EXERCISE GOAL - Every line of the entries below from the one containing "Golden Radiance Necklace: 2" to the one containing "total: 170.22 -> 141.24", both ends included, must be written out exactly. No other line belongs in the answer.

_ _ _ _

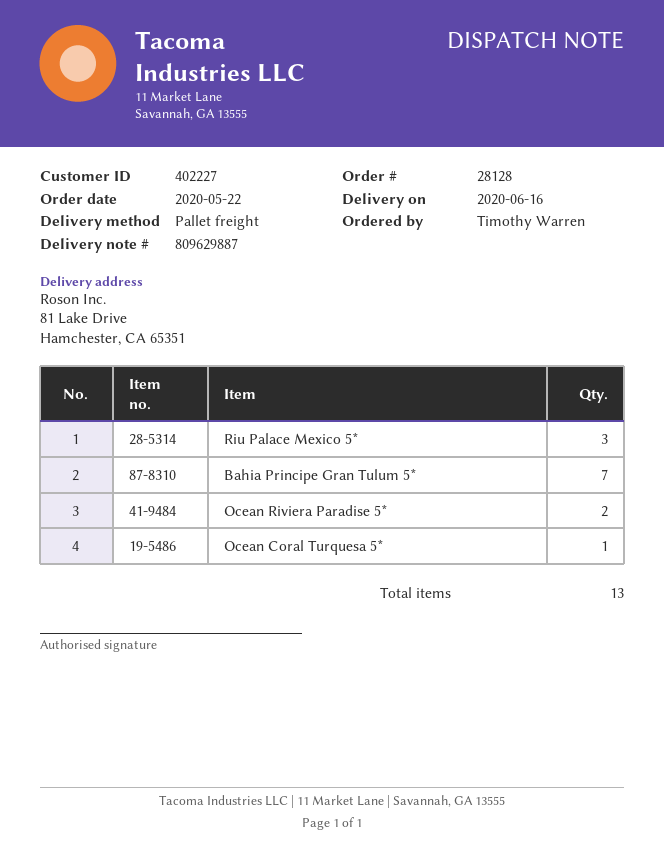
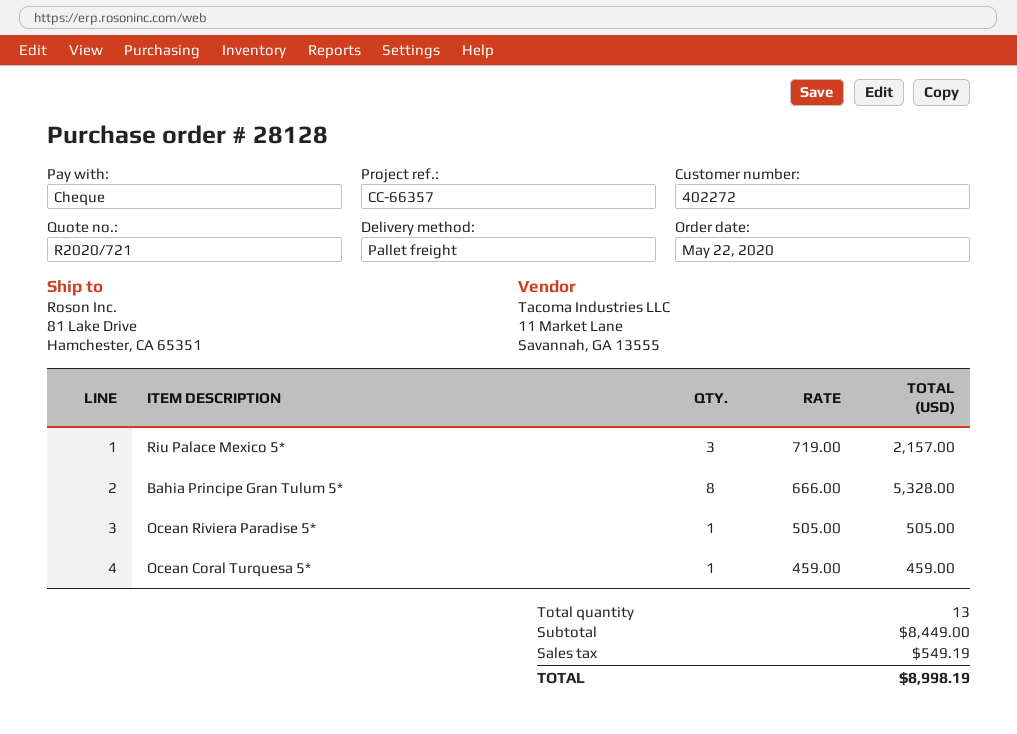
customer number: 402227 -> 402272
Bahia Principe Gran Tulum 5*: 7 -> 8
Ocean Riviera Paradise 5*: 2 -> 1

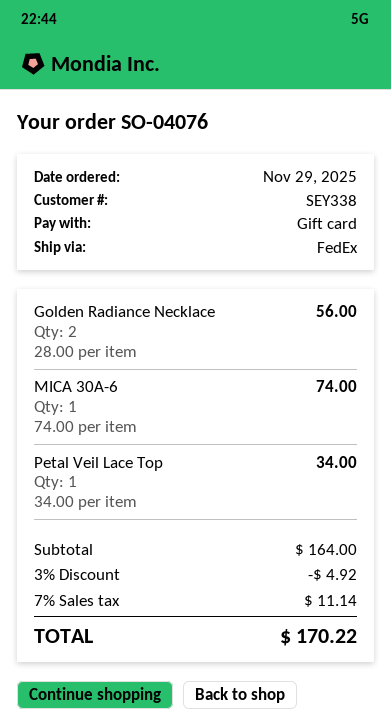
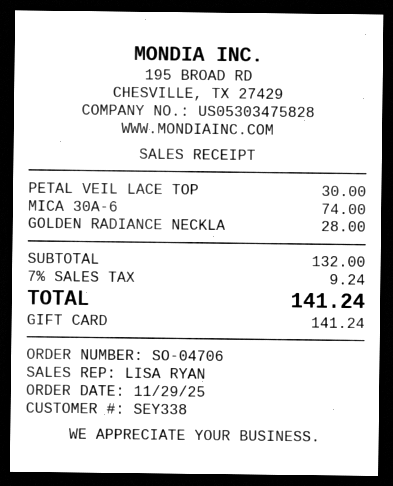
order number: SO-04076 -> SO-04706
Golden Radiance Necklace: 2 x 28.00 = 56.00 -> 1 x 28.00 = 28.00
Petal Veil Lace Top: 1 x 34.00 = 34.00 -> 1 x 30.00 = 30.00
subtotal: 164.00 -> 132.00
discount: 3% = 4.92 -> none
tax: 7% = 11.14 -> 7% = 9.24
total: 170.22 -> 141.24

_ _ _ _

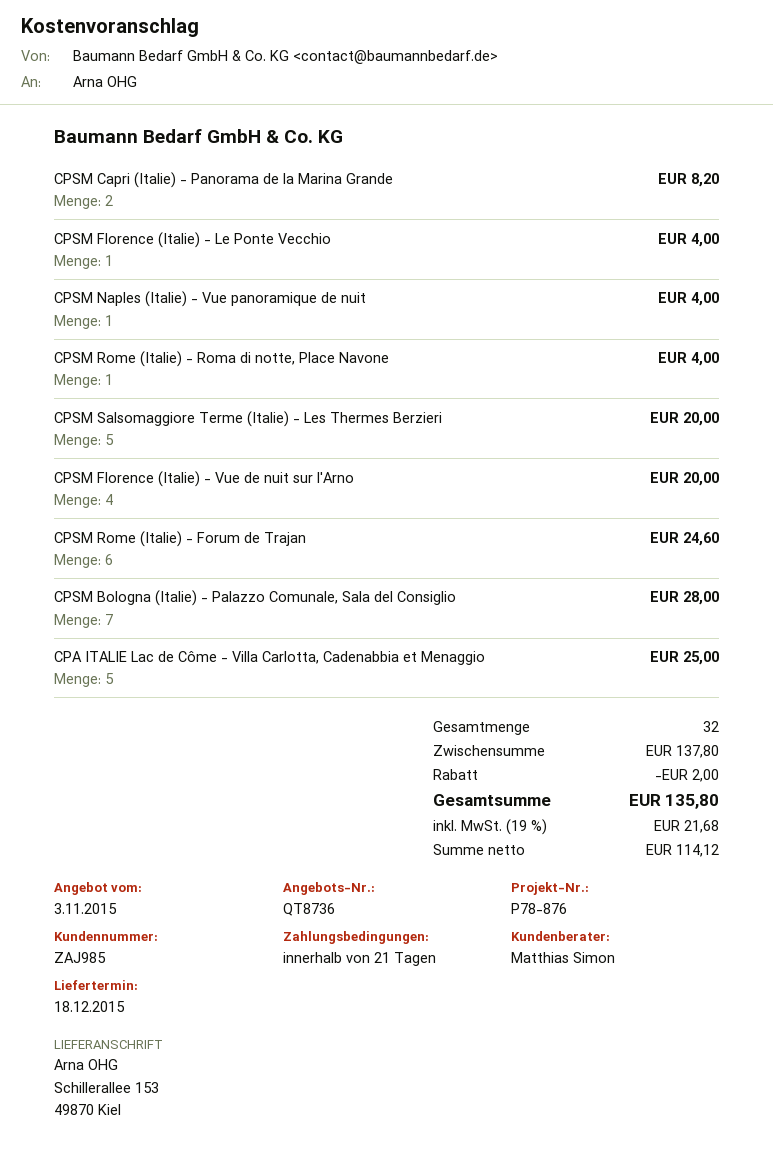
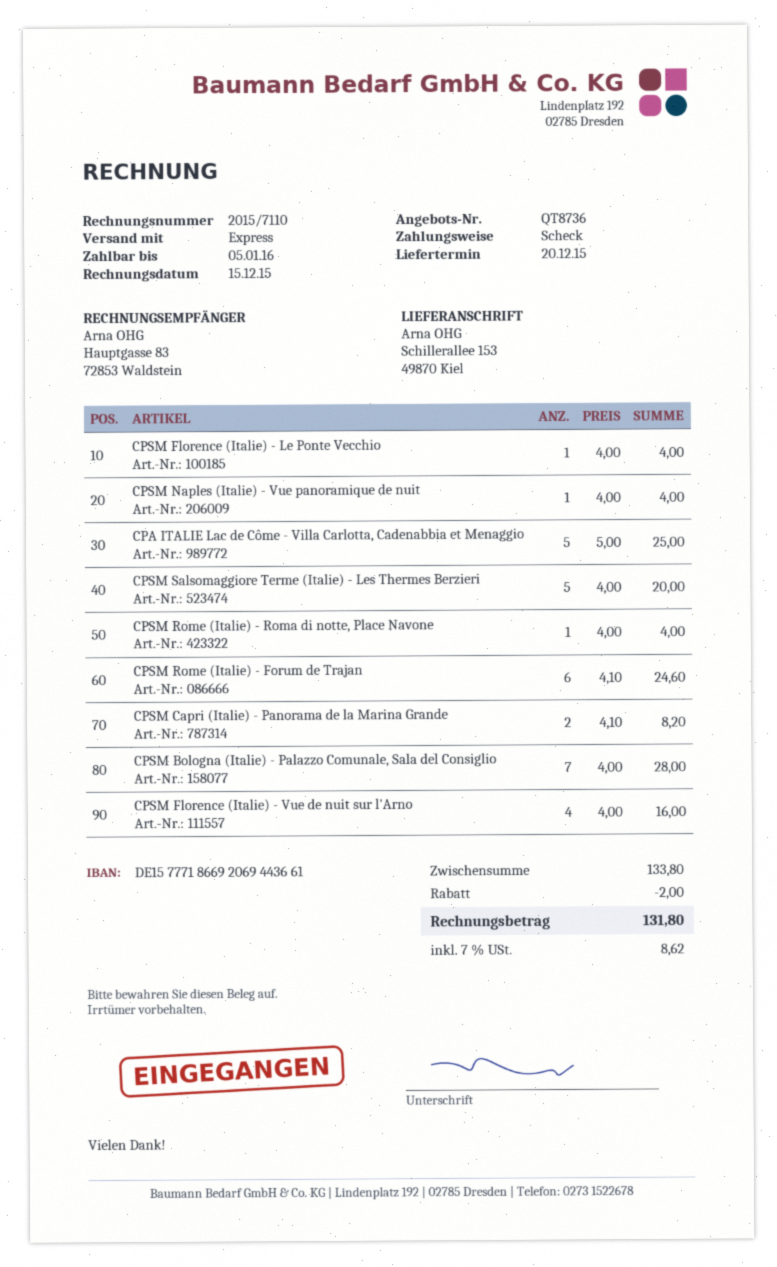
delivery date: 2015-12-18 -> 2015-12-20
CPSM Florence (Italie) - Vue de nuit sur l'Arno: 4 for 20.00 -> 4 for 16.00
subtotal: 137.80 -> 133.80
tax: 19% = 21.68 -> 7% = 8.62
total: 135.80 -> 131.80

_ _ _ _

RESPONSE TO THE EXERCISE -
Golden Radiance Necklace: 2 x 28.00 = 56.00 -> 1 x 28.00 = 28.00
Petal Veil Lace Top: 1 x 34.00 = 34.00 -> 1 x 30.00 = 30.00
subtotal: 164.00 -> 132.00
discount: 3% = 4.92 -> none
tax: 7% = 11.14 -> 7% = 9.24
total: 170.22 -> 141.24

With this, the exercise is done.